EXERCISE AIM: Where an image appears in the data, omit it and reproduce the rest exactly.

EXERCISE DATA:

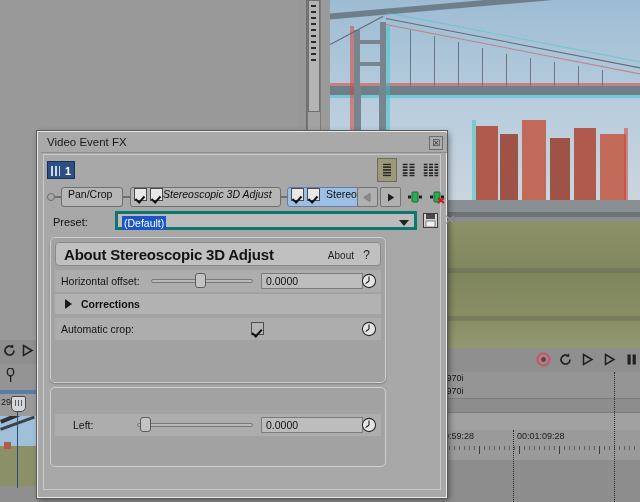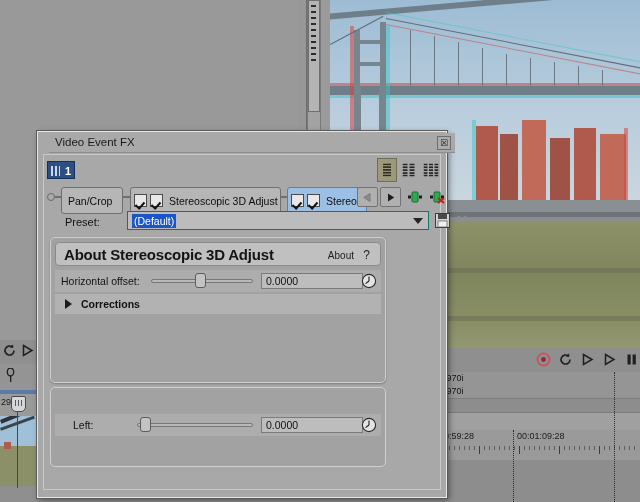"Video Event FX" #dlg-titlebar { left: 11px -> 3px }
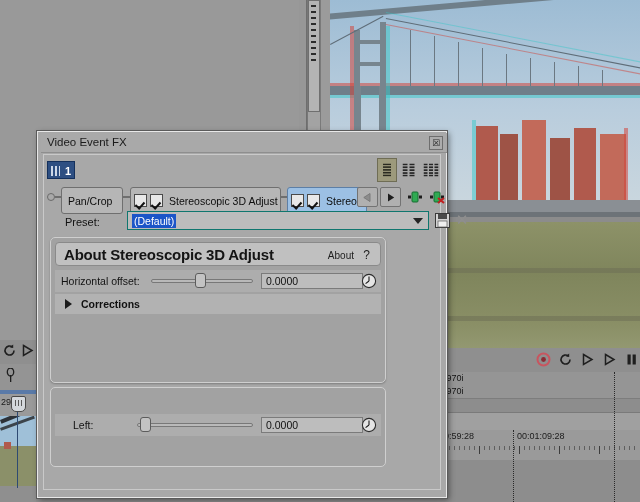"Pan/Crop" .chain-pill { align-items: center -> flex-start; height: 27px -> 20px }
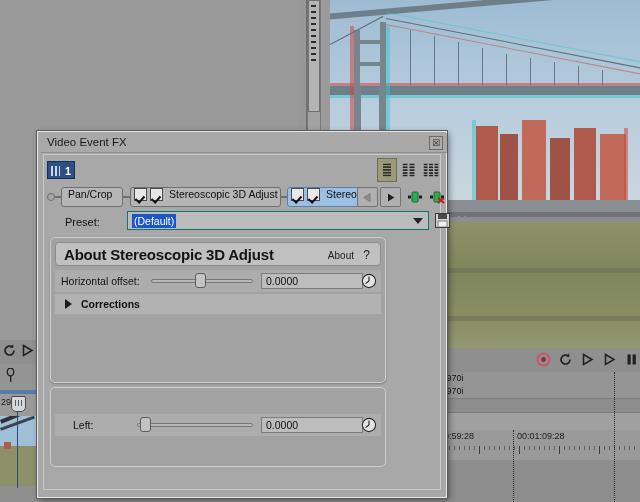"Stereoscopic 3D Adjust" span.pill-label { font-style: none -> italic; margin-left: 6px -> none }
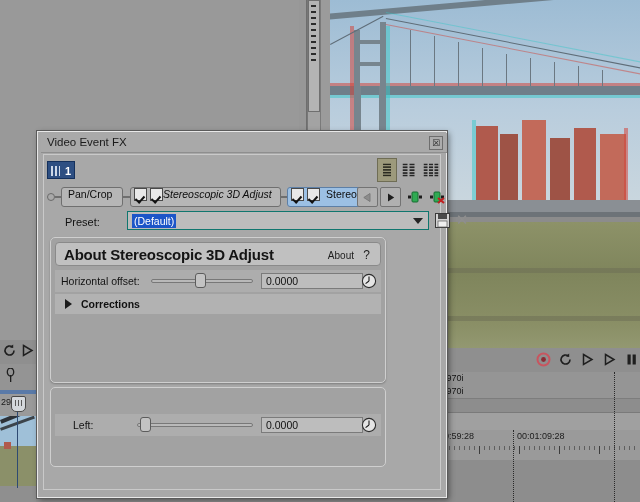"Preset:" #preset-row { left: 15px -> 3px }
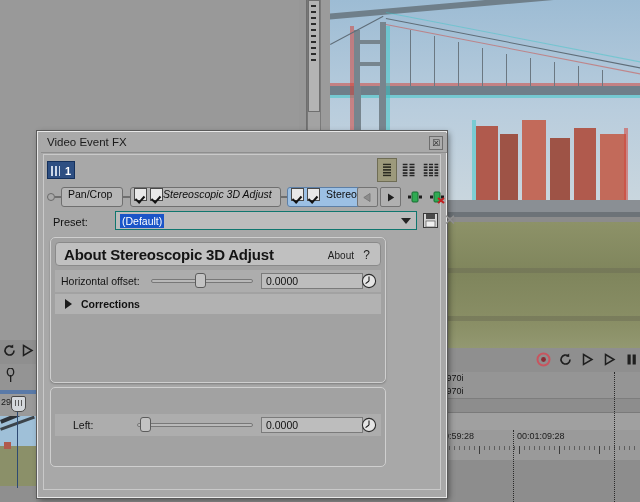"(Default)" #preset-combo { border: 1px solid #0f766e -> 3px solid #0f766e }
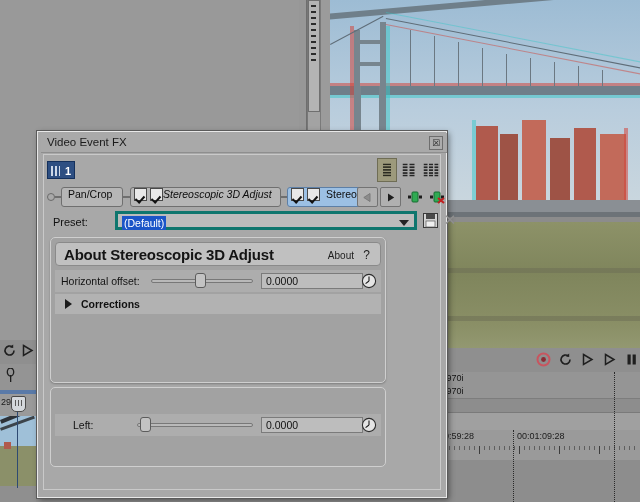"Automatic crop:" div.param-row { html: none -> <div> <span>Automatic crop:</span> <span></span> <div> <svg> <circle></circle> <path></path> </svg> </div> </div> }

PROBLEM SOLUTION:
"Video Event FX" #dlg-titlebar { left: 11px -> 3px }
"Pan/Crop" .chain-pill { align-items: center -> flex-start; height: 27px -> 20px }
"Stereoscopic 3D Adjust" span.pill-label { font-style: none -> italic; margin-left: 6px -> none }
"Preset:" #preset-row { left: 15px -> 3px }
"(Default)" #preset-combo { border: 1px solid #0f766e -> 3px solid #0f766e }
"Automatic crop:" div.param-row { html: none -> <div> <span>Automatic crop:</span> <span></span> <div> <svg> <circle></circle> <path></path> </svg> </div> </div> }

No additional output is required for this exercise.